# EXERCISE DESCRIPTION
Pull every line with the word "span" out of the entries below.

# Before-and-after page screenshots
────────────────

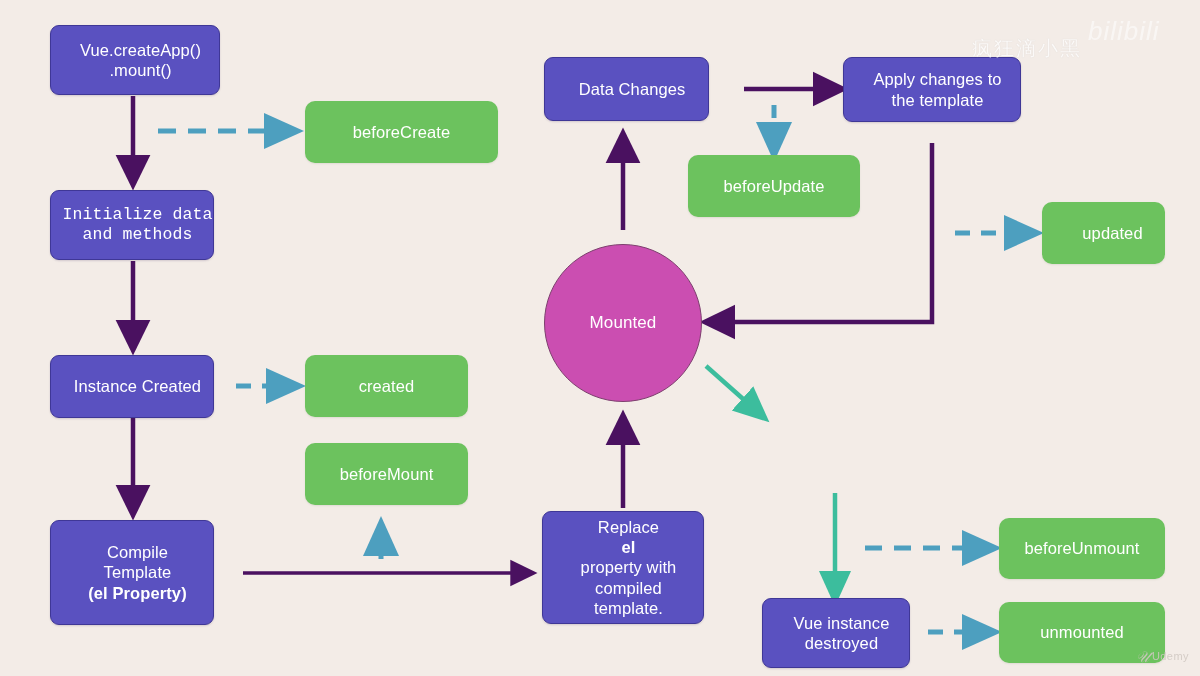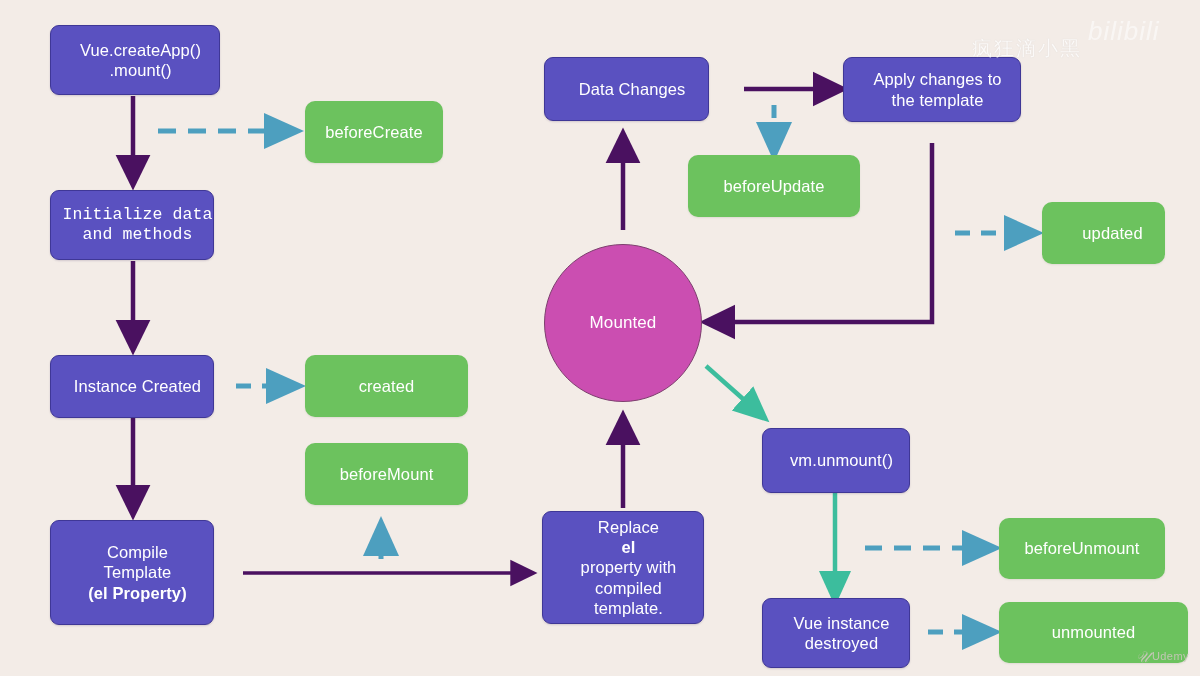--- a/index.html
+++ b/index.html
@@ -179,7 +179,7 @@
     </div>
   </div>
 
-  <div class="node green" style="left:305px;top:101px;width:138px;height:62px;">
+  <div class="node green" style="left:305px;top:101px;width:193px;height:62px;">
     <span>beforeCreate</span>
   </div>
 

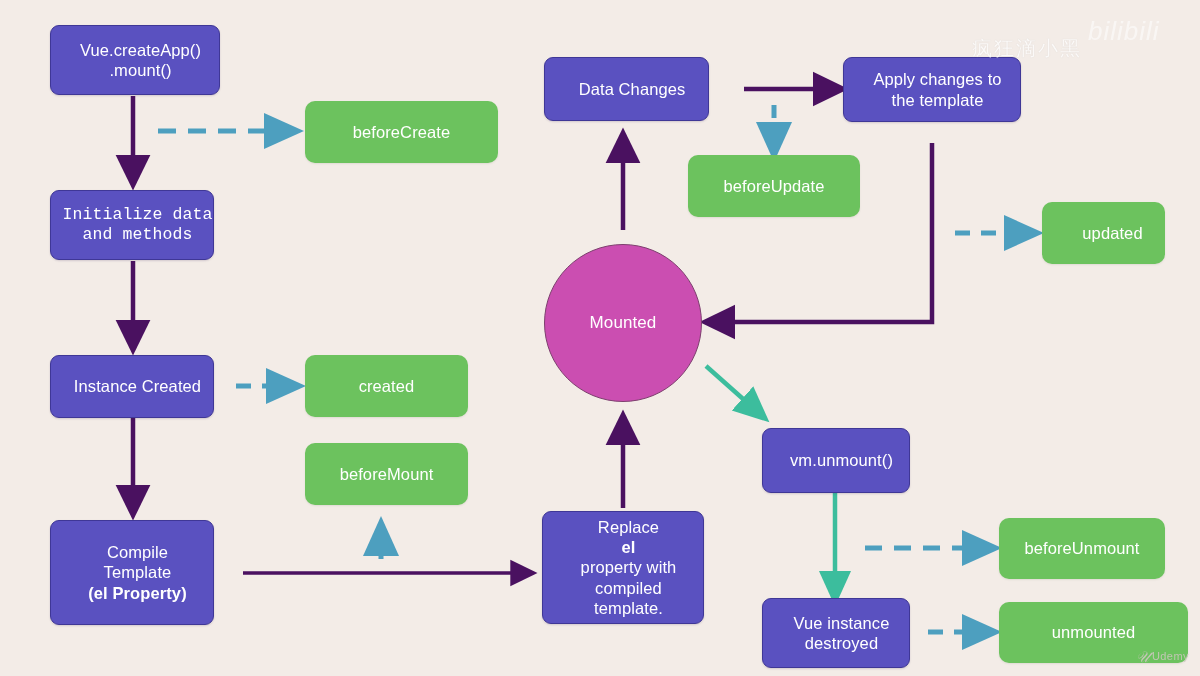--- a/index.html
+++ b/index.html
@@ -242,9 +242,6 @@
     <span>updated</span>
   </div>
 
-  <div class="node blue" style="left:762px;top:428px;width:148px;height:65px;">
-    <span>vm.unmount()</span>
-  </div>
 
   <div class="node green" style="left:999px;top:518px;width:166px;height:61px;">
     <span>beforeUnmount</span>

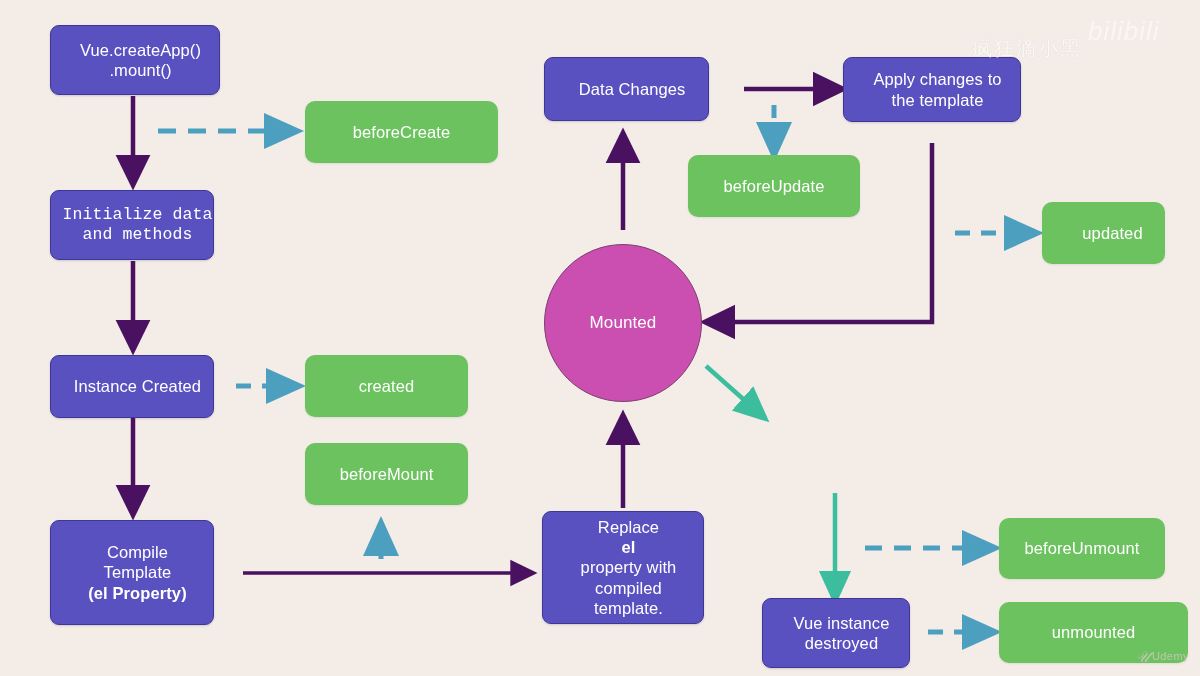--- a/index.html
+++ b/index.html
@@ -254,7 +254,7 @@
     </div>
   </div>
 
-  <div class="node green" style="left:999px;top:602px;width:189px;height:61px;">
+  <div class="node green" style="left:999px;top:602px;width:166px;height:61px;">
     <span>unmounted</span>
   </div>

────────────────

# ANSWER TO THIS EXERCISE
     <span>beforeCreate</span>
     <span>updated</span>
-    <span>vm.unmount()</span>
     <span>beforeUnmount</span>
     <span>unmounted</span>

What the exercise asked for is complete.